Down and Out in the Magic Kingdom, Cory Doctorow
Tor, 2003, 208 pages, C$32.95 hc, ISBN 0-765-30436-8
Finally. Someone is getting it.
The late nineties were a time of unprecedented social change as driven by new technology. The Internet barged in, people reacted, adapted, lived on. Textbook techno-revolution as defined by Science Fiction. You would have thought that SF would have thrived, expanded, crowed a little, gained new respect and built on the wave.
Pfah. Insert sounds of crickets. SF stood still, closed its eyes and hoped no one noticed it was still recycling its own past glories. Meanwhile, I was going nuts trying to find The Good Stuff, the real cutting-edge SF that went past First SF’s increasingly creaky futures. Bruce Sterling, Neal Stephenson and Greg Egan rock my world at every new book. But they alone can’t sustain an avid reader like myself. Where are the other new SF writers? Why can’t anyone else do something as simple as consider the lessons of the Internet boom and apply them to the coming spintronic, biotech and nanotech revolutions? Why is it that “Wired” is more interesting than “Asimov’s”?
With his first novel Down and Out in the Magic Kingdom, Cory Doctorow vault onto the stage as an amazingly confident SF writer, someone born of both SF fandom and the pressure-cooker of high technology. With his book, he bitch-slaps most of the sleepy SF mid-list, teaches the genre a new trick or two and (in passing) reaffirms my belief in Science Fiction as a literature with a future.
Reading the most optimistic speculations of the digerati, it would often seems as if humanity is doomed to utopia. What with nanotech ending material scarcity, biotech leading the way toward immortality and computers linking us all while putting libraries of libraries at our fingertips, you will have to work hard at being physically needy in the none-too-distant future. Throw in space exploration, personality uploads/downloads, cryogenics plus a reputation economy based on “whuffies” and you’ve fulfilled Wired’s checklist for the future. When people are free to live long enough to compose symphonies, learn dozen of languages, get multiple post-graduate degree and do pretty much what they want without fear of death as more than an inconvenience, what is the difference between such a society and paradise as defined by the Internet revolution?

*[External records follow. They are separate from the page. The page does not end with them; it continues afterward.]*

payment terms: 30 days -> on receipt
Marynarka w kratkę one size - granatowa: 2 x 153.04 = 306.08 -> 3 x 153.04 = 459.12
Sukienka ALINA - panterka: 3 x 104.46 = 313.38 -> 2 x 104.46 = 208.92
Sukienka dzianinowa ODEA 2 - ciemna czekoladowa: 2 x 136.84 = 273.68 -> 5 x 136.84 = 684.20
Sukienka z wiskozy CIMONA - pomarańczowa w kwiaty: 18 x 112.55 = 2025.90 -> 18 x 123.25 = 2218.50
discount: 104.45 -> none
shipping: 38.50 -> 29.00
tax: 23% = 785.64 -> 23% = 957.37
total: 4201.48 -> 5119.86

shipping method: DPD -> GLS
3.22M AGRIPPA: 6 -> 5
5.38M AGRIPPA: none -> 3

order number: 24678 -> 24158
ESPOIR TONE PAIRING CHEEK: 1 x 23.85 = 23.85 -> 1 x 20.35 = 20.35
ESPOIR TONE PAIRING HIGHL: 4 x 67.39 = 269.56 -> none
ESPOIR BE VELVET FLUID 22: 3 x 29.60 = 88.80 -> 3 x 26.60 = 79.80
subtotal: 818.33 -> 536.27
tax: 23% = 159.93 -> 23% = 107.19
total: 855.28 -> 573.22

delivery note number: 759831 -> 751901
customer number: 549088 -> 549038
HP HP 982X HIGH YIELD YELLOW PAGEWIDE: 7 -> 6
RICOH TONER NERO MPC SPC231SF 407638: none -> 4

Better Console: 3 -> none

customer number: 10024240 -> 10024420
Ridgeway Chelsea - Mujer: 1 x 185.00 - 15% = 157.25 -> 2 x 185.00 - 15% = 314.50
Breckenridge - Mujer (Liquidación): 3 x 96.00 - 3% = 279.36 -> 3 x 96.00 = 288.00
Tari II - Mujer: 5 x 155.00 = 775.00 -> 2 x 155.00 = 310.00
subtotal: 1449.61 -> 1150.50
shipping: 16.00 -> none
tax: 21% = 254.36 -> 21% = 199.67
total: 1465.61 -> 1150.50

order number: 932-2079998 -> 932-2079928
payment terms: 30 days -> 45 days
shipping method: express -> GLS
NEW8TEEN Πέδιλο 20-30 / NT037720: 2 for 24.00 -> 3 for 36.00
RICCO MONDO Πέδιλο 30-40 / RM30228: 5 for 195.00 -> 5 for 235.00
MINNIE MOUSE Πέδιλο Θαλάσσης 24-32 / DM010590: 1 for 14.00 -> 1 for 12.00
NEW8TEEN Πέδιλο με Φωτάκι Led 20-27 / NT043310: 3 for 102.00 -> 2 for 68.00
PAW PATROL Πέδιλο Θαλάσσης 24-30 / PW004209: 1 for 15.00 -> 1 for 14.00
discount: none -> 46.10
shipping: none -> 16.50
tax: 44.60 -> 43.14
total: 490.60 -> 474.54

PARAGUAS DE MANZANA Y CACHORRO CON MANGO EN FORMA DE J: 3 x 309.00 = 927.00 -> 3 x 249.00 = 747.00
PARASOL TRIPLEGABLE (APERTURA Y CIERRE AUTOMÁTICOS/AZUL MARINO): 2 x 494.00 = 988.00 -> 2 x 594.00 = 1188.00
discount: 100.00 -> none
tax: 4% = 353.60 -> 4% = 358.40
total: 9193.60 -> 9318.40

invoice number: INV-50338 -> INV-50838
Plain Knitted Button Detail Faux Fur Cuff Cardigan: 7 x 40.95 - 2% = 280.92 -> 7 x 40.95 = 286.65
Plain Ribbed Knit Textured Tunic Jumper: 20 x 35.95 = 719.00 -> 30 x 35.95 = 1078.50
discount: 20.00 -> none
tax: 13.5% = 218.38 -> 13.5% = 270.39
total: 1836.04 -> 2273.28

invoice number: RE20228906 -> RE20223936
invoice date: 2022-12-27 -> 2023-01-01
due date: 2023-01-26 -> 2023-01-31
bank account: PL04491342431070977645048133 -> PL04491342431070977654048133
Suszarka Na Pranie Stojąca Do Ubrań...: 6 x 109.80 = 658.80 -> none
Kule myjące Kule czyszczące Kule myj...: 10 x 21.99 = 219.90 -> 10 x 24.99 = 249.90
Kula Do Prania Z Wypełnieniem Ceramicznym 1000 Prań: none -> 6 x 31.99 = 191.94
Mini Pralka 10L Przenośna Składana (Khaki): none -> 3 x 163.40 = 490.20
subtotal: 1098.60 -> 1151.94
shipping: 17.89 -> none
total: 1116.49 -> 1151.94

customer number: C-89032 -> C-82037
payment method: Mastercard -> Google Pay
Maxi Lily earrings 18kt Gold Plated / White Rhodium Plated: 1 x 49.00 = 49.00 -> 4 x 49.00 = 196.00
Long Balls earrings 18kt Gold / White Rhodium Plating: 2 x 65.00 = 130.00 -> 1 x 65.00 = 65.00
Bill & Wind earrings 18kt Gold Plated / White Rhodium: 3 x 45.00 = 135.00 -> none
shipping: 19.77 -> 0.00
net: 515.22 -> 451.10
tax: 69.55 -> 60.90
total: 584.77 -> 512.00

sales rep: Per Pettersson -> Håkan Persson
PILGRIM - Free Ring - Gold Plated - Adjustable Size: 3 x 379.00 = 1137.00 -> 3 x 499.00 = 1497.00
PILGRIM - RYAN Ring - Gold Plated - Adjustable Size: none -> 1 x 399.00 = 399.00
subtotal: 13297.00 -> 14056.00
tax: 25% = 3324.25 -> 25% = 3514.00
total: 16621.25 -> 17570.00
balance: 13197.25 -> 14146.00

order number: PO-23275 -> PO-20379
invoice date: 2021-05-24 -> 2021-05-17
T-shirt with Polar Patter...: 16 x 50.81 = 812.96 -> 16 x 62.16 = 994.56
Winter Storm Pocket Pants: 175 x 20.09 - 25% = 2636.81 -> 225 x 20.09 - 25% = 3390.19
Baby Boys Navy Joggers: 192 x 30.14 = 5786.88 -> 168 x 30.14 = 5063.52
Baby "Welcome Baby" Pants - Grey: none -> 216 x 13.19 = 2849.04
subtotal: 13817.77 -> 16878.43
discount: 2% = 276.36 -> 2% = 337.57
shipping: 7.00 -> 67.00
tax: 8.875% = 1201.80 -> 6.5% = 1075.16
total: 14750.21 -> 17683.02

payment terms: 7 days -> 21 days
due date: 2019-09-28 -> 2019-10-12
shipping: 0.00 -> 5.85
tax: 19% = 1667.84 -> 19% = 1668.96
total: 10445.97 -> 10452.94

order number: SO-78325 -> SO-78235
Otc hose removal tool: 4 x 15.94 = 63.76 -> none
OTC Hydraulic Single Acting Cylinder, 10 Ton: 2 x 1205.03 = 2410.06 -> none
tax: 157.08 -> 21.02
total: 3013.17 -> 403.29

That’s where Doctorow’s Down and Out in the Magic Kingdom begins. It’s no accident if the cover blurbs are from luminaries from the infotech and SF field: Sterling, Rushkoff, O’Reilly, Kapor, Lessig and Rucker all provide tantalizing praise about the novel and it actually does live up to its advance reputation: This is prime twenty-first century Science-Fiction, staking a claim to our new futures rather than the recycled day-dreams of the old SF. As our protagonist Julius navigates the chaotic (but functional) ad-hocracies of the Bitchun Society and sees his whuffie level fluctuate along with his attempts to preserve Disney World in its original TwenCen glory, the electric newness of Doctorow’s prose becomes contagious. You do not read it as much as it infects you.
Though it may be only 208 pages long, Down and Out in the Magic Kingdom is one heck of a book crammed with an overdose of ideas. Written in a compulsively absorbing style that combines the eyeball kicks and the irreverence of the latest prose punks (Palahniuk, Stephenson, Sterling… you know: the good ones), Down and Out in the Magic Kingdom flattens the competition and delivers on the promises of Science Fiction. You do not merely want to live in this future; you want to create it.
But, perhaps more importantly for genre readers, this is a novel that finally takes the extrapolation crown from the socio-technological crowd and brings it back (if only for a book) in science-fiction. This is what SF should have transformed itself into, rather than keep on refining the same old shtick over and over again. Down and Out in the Magic Kingdom is not a complicated book (the ending is even a curious let-down), but it has a vitality of its own. Reading it is a breath of fresh air after so many dull stories that all feel the same. Doctorow manages, with this novel, to land at once on my “to buy!” list of authors: He, like few others, represents the future of SF.
You can see for yourself at http://craphound.com/down/ where the whole novel is freely available on-line for your reading pleasure… Read the thing, forward the URL, pre-order the paperback for your paper library and wait for his next book… if you can.